Image comparison data
== Segment start ==
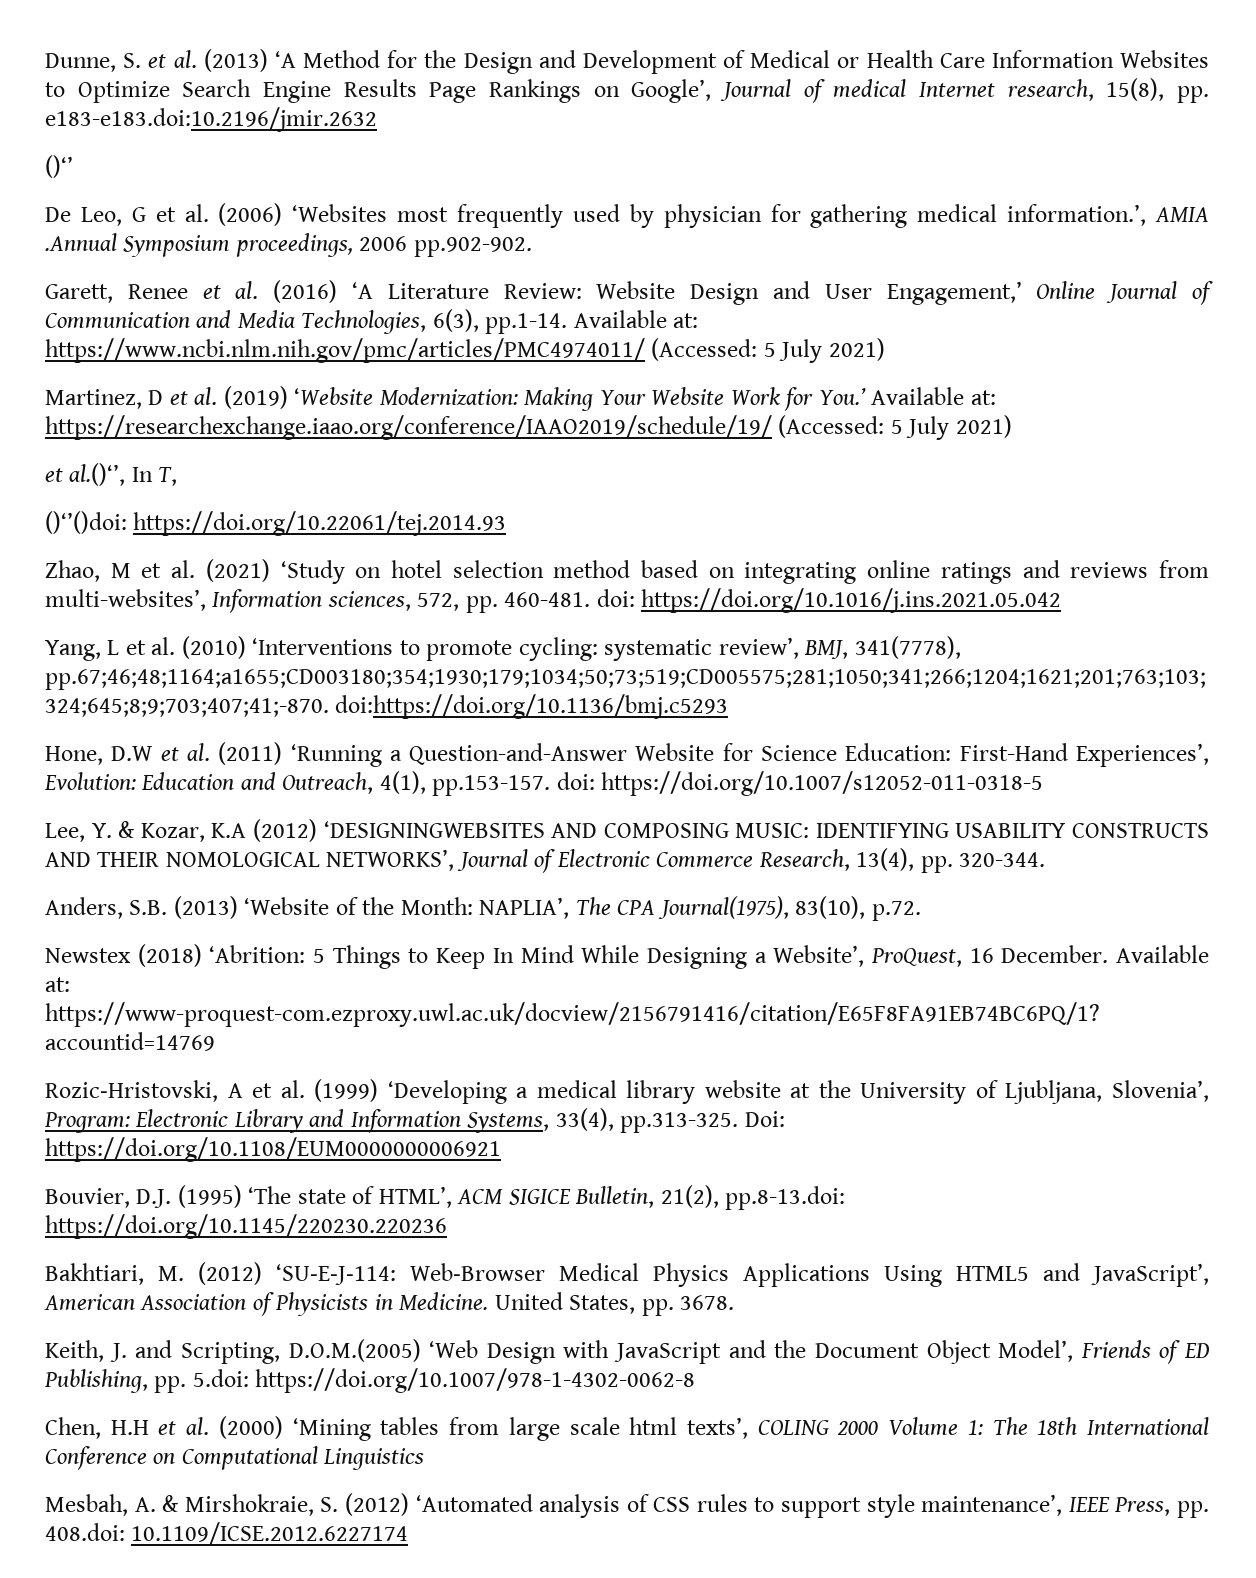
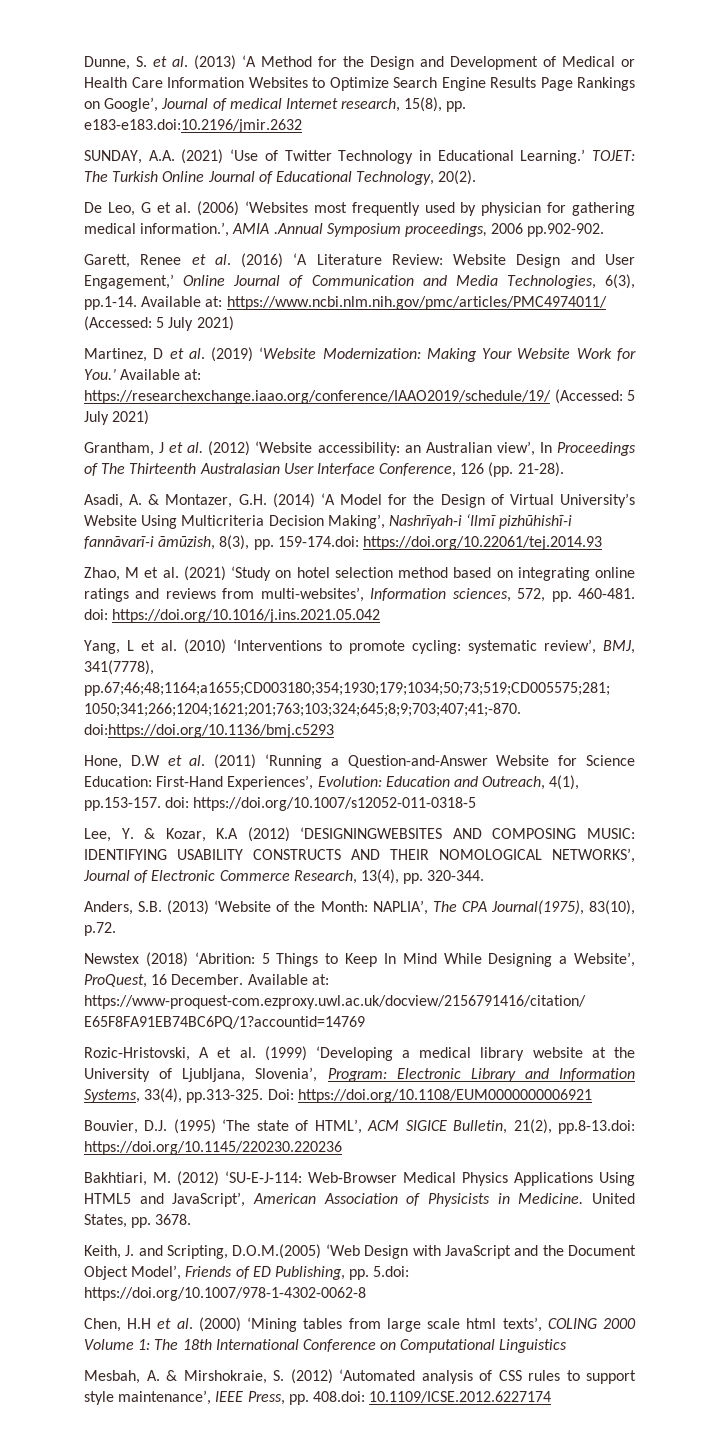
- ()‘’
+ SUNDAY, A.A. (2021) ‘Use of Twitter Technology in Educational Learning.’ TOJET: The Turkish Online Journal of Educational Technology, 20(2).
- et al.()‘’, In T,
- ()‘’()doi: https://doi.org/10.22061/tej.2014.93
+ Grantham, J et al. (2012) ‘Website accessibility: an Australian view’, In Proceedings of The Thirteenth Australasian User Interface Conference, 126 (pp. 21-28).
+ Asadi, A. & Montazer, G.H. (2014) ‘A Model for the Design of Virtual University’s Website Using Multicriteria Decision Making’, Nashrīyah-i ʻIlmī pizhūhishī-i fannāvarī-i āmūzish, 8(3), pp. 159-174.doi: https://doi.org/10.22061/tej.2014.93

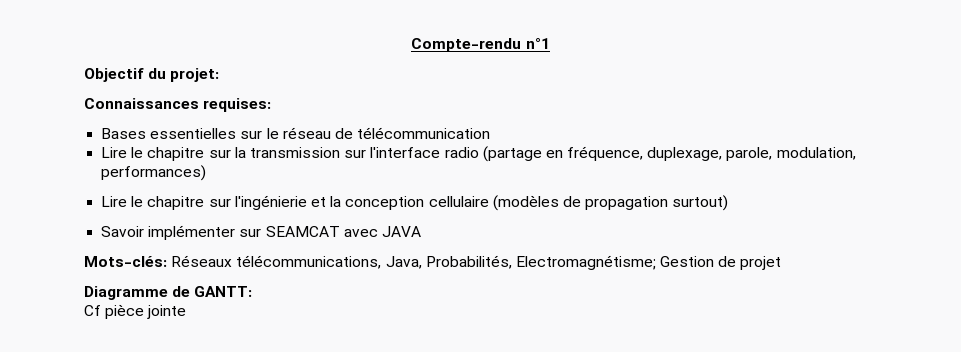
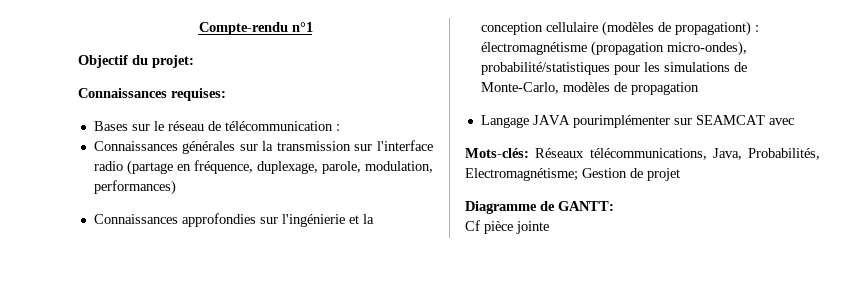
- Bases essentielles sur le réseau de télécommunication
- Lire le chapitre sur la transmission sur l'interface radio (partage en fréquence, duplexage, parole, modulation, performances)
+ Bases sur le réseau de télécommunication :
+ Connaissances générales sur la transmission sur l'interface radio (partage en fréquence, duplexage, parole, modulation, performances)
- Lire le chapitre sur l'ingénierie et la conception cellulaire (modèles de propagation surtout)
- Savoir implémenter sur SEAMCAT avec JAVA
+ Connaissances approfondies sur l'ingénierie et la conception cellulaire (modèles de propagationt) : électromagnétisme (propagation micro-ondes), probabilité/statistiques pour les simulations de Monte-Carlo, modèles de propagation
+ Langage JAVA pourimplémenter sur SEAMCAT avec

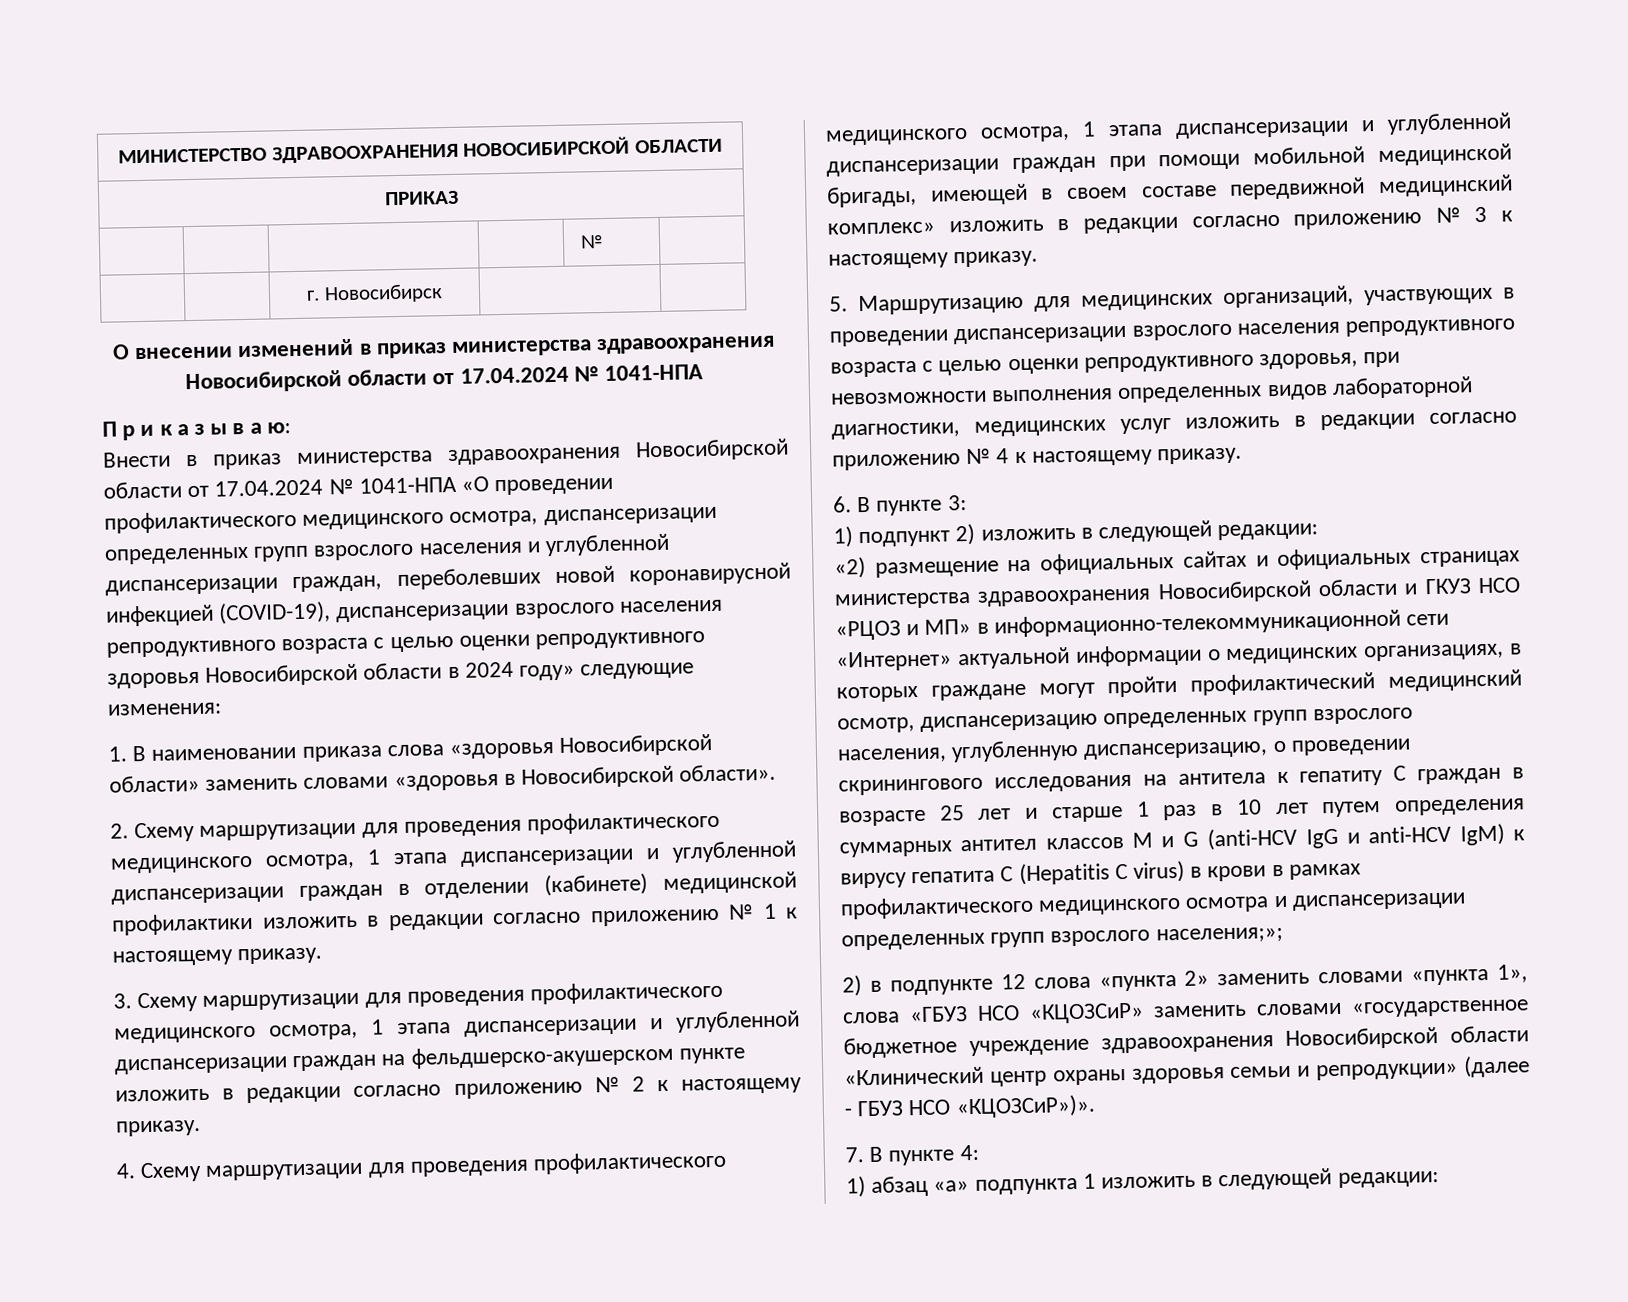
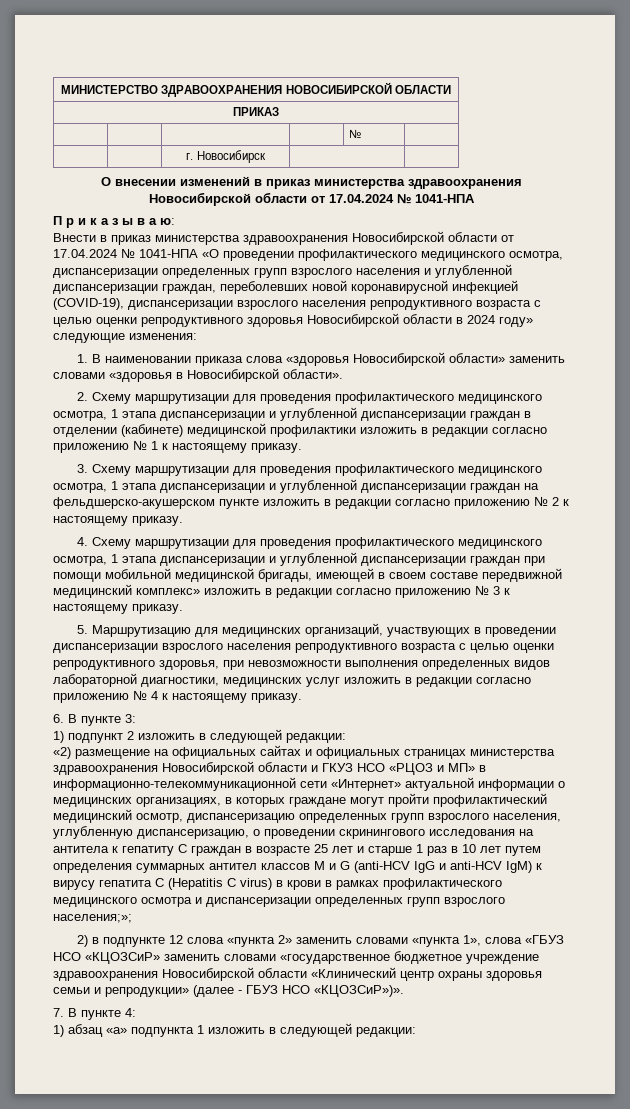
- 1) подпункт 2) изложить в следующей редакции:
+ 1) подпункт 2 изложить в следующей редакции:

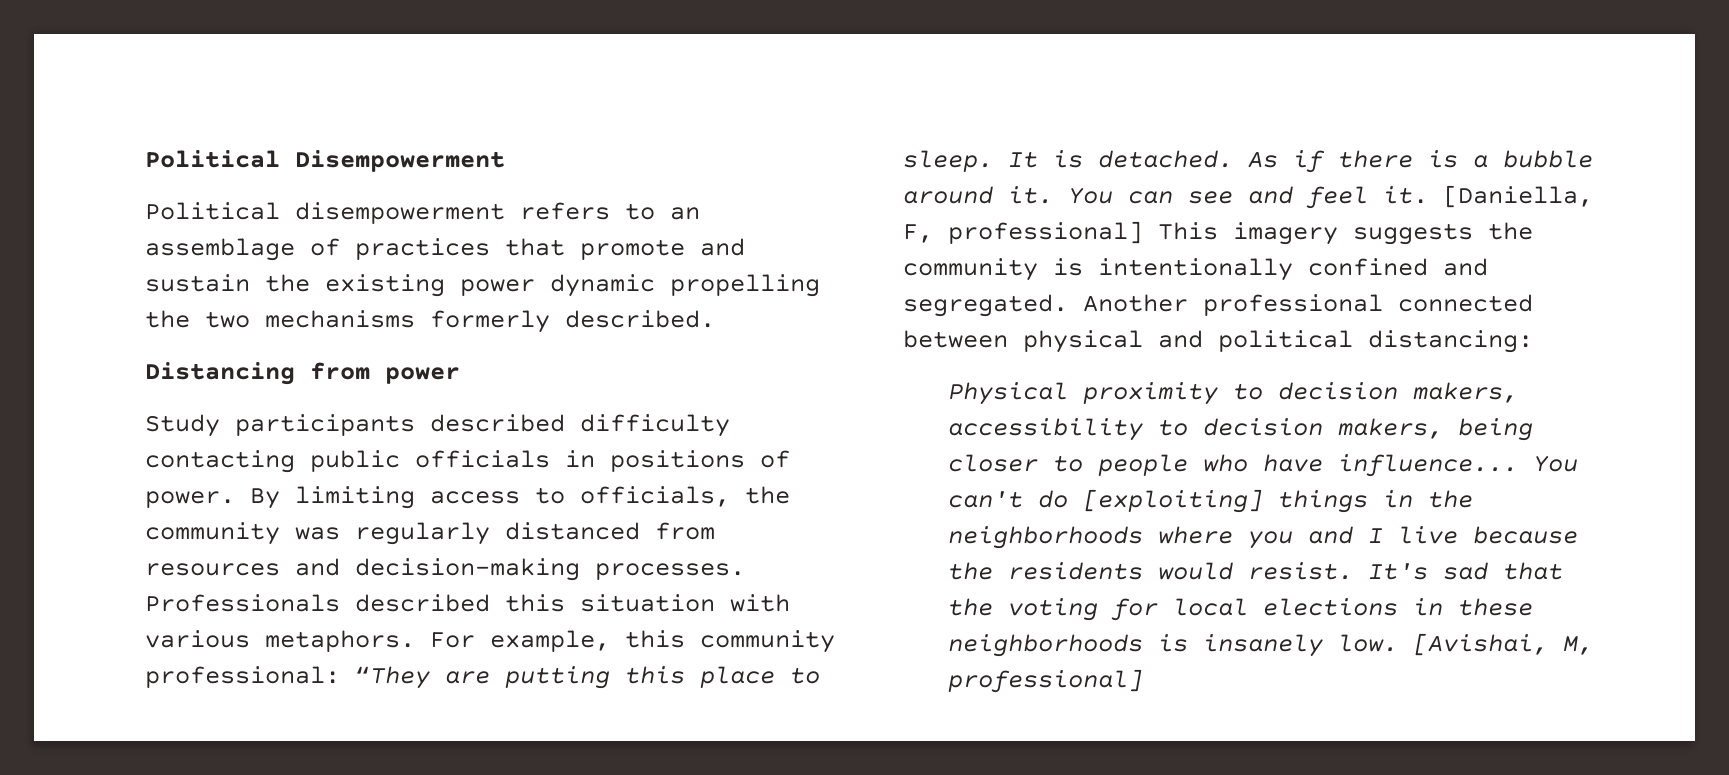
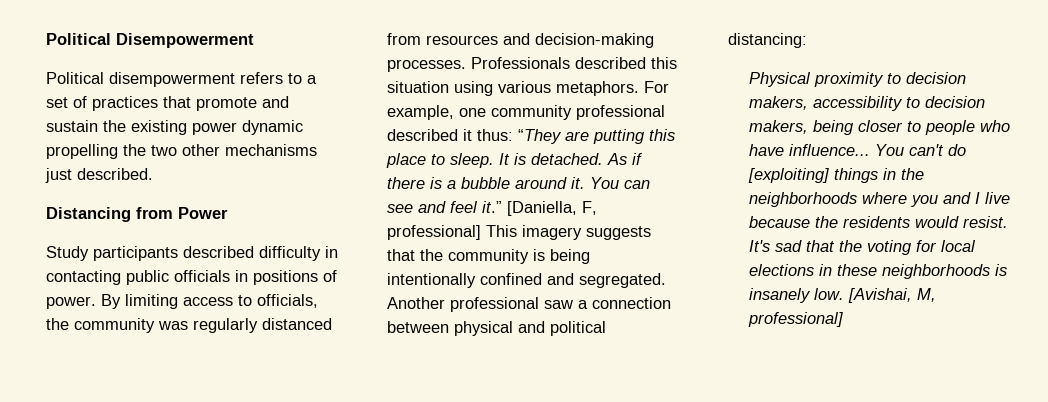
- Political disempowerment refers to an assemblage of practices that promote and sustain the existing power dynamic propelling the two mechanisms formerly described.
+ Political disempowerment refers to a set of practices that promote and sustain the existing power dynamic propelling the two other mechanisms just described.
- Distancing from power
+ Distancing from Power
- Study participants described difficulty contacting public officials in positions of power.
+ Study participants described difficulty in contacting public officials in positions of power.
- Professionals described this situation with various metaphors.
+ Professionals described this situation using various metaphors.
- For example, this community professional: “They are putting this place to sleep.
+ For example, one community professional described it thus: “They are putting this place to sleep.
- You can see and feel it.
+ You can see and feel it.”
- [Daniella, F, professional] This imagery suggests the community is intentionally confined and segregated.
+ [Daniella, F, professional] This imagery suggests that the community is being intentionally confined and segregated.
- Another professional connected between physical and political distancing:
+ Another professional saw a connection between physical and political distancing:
== Segment end ==
§ PROBLEM STATEMENT
Leave out the pictures and print each record exactly as it stands.

§ WRITTEN REPLY
- ()‘’
+ SUNDAY, A.A. (2021) ‘Use of Twitter Technology in Educational Learning.’ TOJET: The Turkish Online Journal of Educational Technology, 20(2).
- et al.()‘’, In T,
- ()‘’()doi: https://doi.org/10.22061/tej.2014.93
+ Grantham, J et al. (2012) ‘Website accessibility: an Australian view’, In Proceedings of The Thirteenth Australasian User Interface Conference, 126 (pp. 21-28).
+ Asadi, A. & Montazer, G.H. (2014) ‘A Model for the Design of Virtual University’s Website Using Multicriteria Decision Making’, Nashrīyah-i ʻIlmī pizhūhishī-i fannāvarī-i āmūzish, 8(3), pp. 159-174.doi: https://doi.org/10.22061/tej.2014.93

- Bases essentielles sur le réseau de télécommunication
- Lire le chapitre sur la transmission sur l'interface radio (partage en fréquence, duplexage, parole, modulation, performances)
+ Bases sur le réseau de télécommunication :
+ Connaissances générales sur la transmission sur l'interface radio (partage en fréquence, duplexage, parole, modulation, performances)
- Lire le chapitre sur l'ingénierie et la conception cellulaire (modèles de propagation surtout)
- Savoir implémenter sur SEAMCAT avec JAVA
+ Connaissances approfondies sur l'ingénierie et la conception cellulaire (modèles de propagationt) : électromagnétisme (propagation micro-ondes), probabilité/statistiques pour les simulations de Monte-Carlo, modèles de propagation
+ Langage JAVA pourimplémenter sur SEAMCAT avec

- 1) подпункт 2) изложить в следующей редакции:
+ 1) подпункт 2 изложить в следующей редакции:

- Political disempowerment refers to an assemblage of practices that promote and sustain the existing power dynamic propelling the two mechanisms formerly described.
+ Political disempowerment refers to a set of practices that promote and sustain the existing power dynamic propelling the two other mechanisms just described.
- Distancing from power
+ Distancing from Power
- Study participants described difficulty contacting public officials in positions of power.
+ Study participants described difficulty in contacting public officials in positions of power.
- Professionals described this situation with various metaphors.
+ Professionals described this situation using various metaphors.
- For example, this community professional: “They are putting this place to sleep.
+ For example, one community professional described it thus: “They are putting this place to sleep.
- You can see and feel it.
+ You can see and feel it.”
- [Daniella, F, professional] This imagery suggests the community is intentionally confined and segregated.
+ [Daniella, F, professional] This imagery suggests that the community is being intentionally confined and segregated.
- Another professional connected between physical and political distancing:
+ Another professional saw a connection between physical and political distancing:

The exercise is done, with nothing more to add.